• [PROBLEM DETAILS]: A line below contains "- This features", and a later one contains "as you want.". Repeat both, with every line between them, exactly.

----------

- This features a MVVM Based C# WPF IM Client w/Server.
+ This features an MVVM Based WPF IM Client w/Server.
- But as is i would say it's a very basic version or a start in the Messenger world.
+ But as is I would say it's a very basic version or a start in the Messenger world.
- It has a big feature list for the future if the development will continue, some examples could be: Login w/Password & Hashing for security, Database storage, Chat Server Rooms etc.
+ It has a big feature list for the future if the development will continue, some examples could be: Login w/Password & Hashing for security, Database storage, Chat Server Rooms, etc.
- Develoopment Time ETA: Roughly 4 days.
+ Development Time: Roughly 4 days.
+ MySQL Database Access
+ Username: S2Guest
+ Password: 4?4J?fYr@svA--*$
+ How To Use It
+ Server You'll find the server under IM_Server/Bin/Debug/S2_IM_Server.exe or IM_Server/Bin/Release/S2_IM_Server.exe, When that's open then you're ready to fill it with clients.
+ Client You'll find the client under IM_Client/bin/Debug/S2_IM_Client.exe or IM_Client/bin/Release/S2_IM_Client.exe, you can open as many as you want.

----------

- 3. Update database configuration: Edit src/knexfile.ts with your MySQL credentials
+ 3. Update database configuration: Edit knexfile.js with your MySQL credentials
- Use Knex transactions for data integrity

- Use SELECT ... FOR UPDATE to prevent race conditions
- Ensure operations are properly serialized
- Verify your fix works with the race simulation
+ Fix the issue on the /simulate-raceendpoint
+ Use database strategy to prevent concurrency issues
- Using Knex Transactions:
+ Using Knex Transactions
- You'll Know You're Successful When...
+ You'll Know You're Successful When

----------

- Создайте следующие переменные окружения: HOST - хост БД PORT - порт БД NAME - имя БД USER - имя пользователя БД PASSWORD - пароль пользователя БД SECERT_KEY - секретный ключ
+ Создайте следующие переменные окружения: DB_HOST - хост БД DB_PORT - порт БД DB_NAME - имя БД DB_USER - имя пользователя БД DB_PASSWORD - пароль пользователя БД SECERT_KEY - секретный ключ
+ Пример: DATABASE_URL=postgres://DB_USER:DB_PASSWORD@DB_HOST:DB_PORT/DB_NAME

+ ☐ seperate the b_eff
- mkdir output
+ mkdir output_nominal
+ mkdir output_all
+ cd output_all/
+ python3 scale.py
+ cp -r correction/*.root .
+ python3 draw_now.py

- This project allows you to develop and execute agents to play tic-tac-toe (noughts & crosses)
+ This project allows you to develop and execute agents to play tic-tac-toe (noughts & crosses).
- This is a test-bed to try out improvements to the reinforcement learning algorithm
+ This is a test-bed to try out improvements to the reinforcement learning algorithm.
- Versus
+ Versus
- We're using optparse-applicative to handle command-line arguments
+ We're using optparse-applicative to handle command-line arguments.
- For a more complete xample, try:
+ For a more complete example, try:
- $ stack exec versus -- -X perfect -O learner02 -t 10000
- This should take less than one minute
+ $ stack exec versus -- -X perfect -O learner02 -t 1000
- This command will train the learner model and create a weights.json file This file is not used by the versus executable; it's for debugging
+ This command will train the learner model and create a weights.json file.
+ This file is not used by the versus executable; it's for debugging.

----------

• [SOLUTION]:
- This features a MVVM Based C# WPF IM Client w/Server.
+ This features an MVVM Based WPF IM Client w/Server.
- But as is i would say it's a very basic version or a start in the Messenger world.
+ But as is I would say it's a very basic version or a start in the Messenger world.
- It has a big feature list for the future if the development will continue, some examples could be: Login w/Password & Hashing for security, Database storage, Chat Server Rooms etc.
+ It has a big feature list for the future if the development will continue, some examples could be: Login w/Password & Hashing for security, Database storage, Chat Server Rooms, etc.
- Develoopment Time ETA: Roughly 4 days.
+ Development Time: Roughly 4 days.
+ MySQL Database Access
+ Username: S2Guest
+ Password: 4?4J?fYr@svA--*$
+ How To Use It
+ Server You'll find the server under IM_Server/Bin/Debug/S2_IM_Server.exe or IM_Server/Bin/Release/S2_IM_Server.exe, When that's open then you're ready to fill it with clients.
+ Client You'll find the client under IM_Client/bin/Debug/S2_IM_Client.exe or IM_Client/bin/Release/S2_IM_Client.exe, you can open as many as you want.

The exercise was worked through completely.